③抗弁権付債権は自働債権とすることはできません。
そして、相殺は、一方的な意思表示により行います。
実務では、意思表示の到達時を明確にするために配達証明付内容証明郵便で行っています。
意思表示に条件、期限をつけることはできないとされています。
◇相殺契約
相殺の方法や要件、効果について当事者間で特別の合意をすることができます。
条件をつけることや、損害賠償債務との相殺もできます。
また、当事者以外の第三者に対する債務とでも相殺できます。
この合意を相殺契約といいます。
◇相殺予約
相殺の予約として、一定の事由が発生した場合に、意思表示を待たずに、当然に相殺の効果が発生する旨を定める場合である停止条件付相殺契約や、法定相殺が可能な相殺適状の発生を容易にする特約を定めることができます。
債権者代位権とは・・・
◇債権者代位権とは
債権者代位権とは、債務者が自らの権利を行使しないで責任財産の減少を放任するときに、債権者が債務者に代わってその権利を行使することによって、債務者の責任財産を保全する権利をいいます。
そして、債務者に取り戻された財産を強制執行します。
債権者代位権は、債務者の責任財産を保全するためなので、一般債務者の金銭債権が対象になりますが、現在では、登記請求や賃借権に基づく妨害排除に利用することも認められています。
◇債権者代位権の要件
債権者代位権を行使するためには、下記の要件が必要になります。
①金銭債権を有していること
②履行期が到来していること
③債務者が無資力であること
④債務者が権利を行使しないこと
一身専属的な権利の場合は、債権者代位権を行使することはできません。
慰謝料請求権などがこれに当たります。
◇債権者代位権の行使方法
被保全債権の期限が到来していないときは、裁判所の許可を得たうえでしか行使できませんが、期限が到来しているときは裁判外でも行使できます。

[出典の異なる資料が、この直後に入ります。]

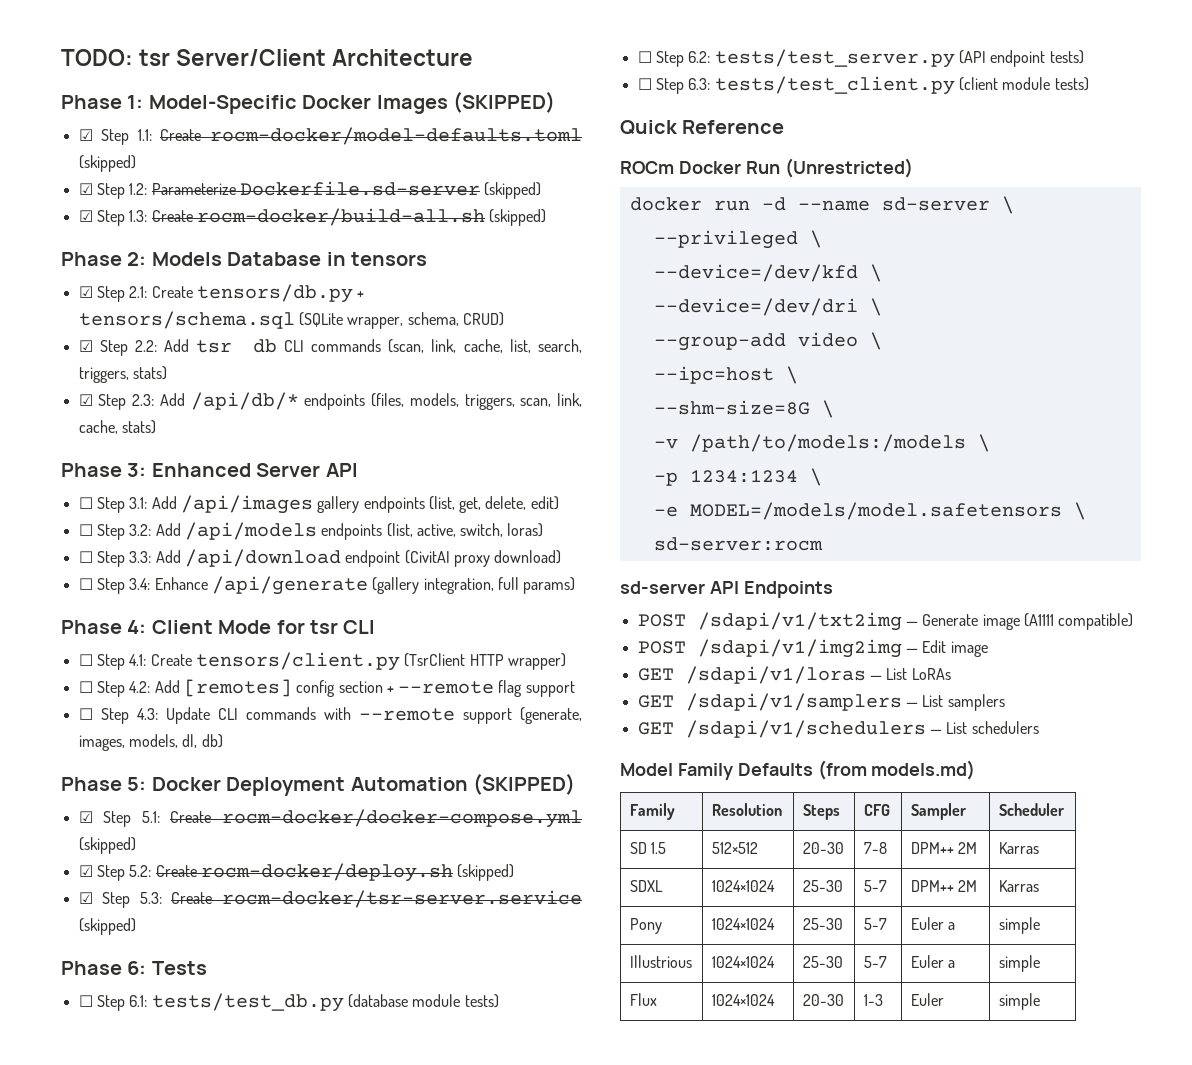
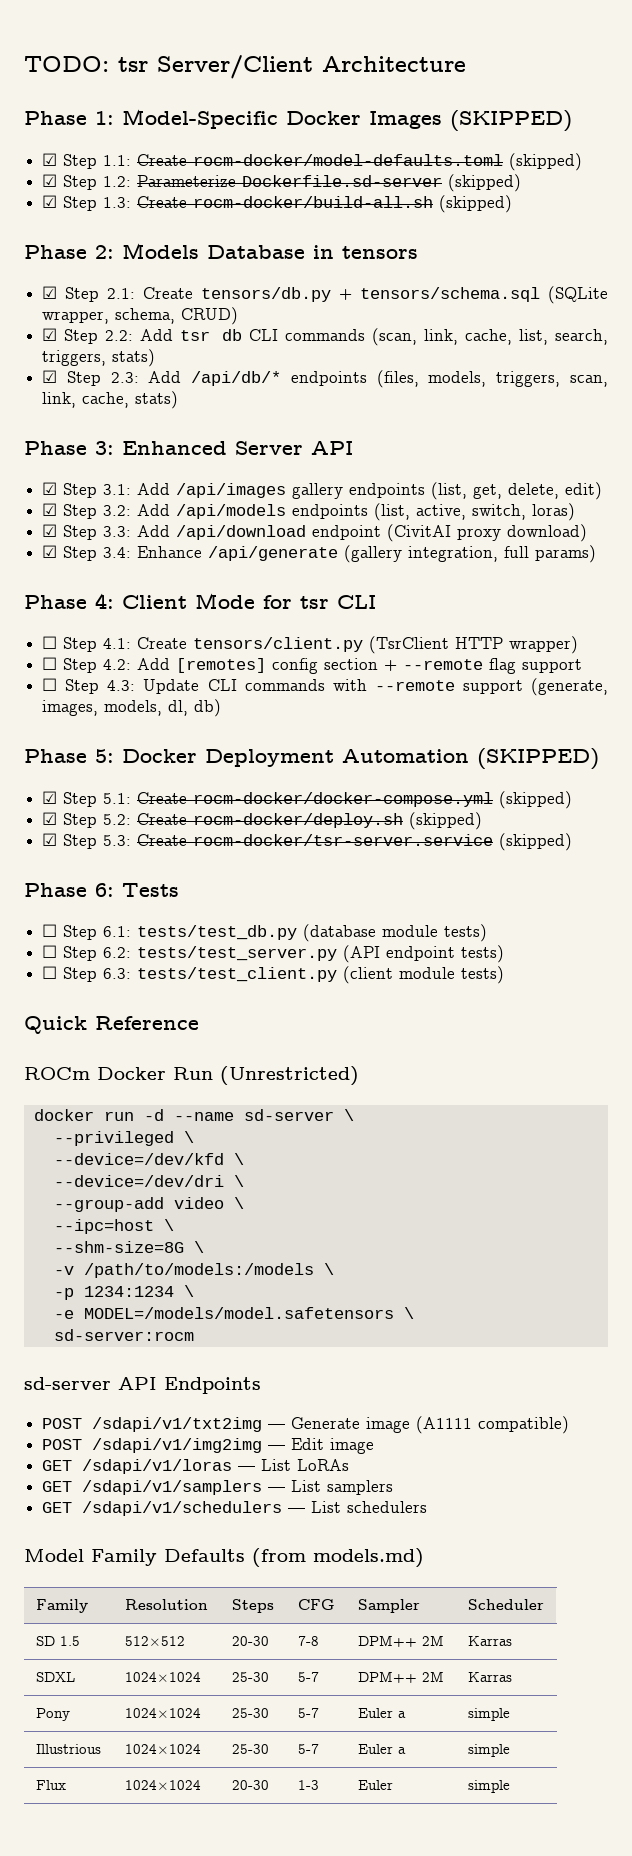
- ☐ Step 3.1: Add /api/images gallery endpoints (list, get, delete, edit)
+ ☑ Step 3.1: Add /api/images gallery endpoints (list, get, delete, edit)
- ☐ Step 3.2: Add /api/models endpoints (list, active, switch, loras)
+ ☑ Step 3.2: Add /api/models endpoints (list, active, switch, loras)
- ☐ Step 3.3: Add /api/download endpoint (CivitAI proxy download)
+ ☑ Step 3.3: Add /api/download endpoint (CivitAI proxy download)
- ☐ Step 3.4: Enhance /api/generate (gallery integration, full params)
+ ☑ Step 3.4: Enhance /api/generate (gallery integration, full params)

詐害行為取消権は必ず裁判手続きで行使しなければなりませんが、債権者代位権は訴えを起こさなくても行使することができます。
ただし、第三債務者が支払わないときは、その第三債務者に対して訴訟を提起することになります。
そして、債権者が債権者代位権を行使したその効果は直接に債務者に帰属します。
しかし、金銭の場合には、相殺によって優先弁済をすることができます。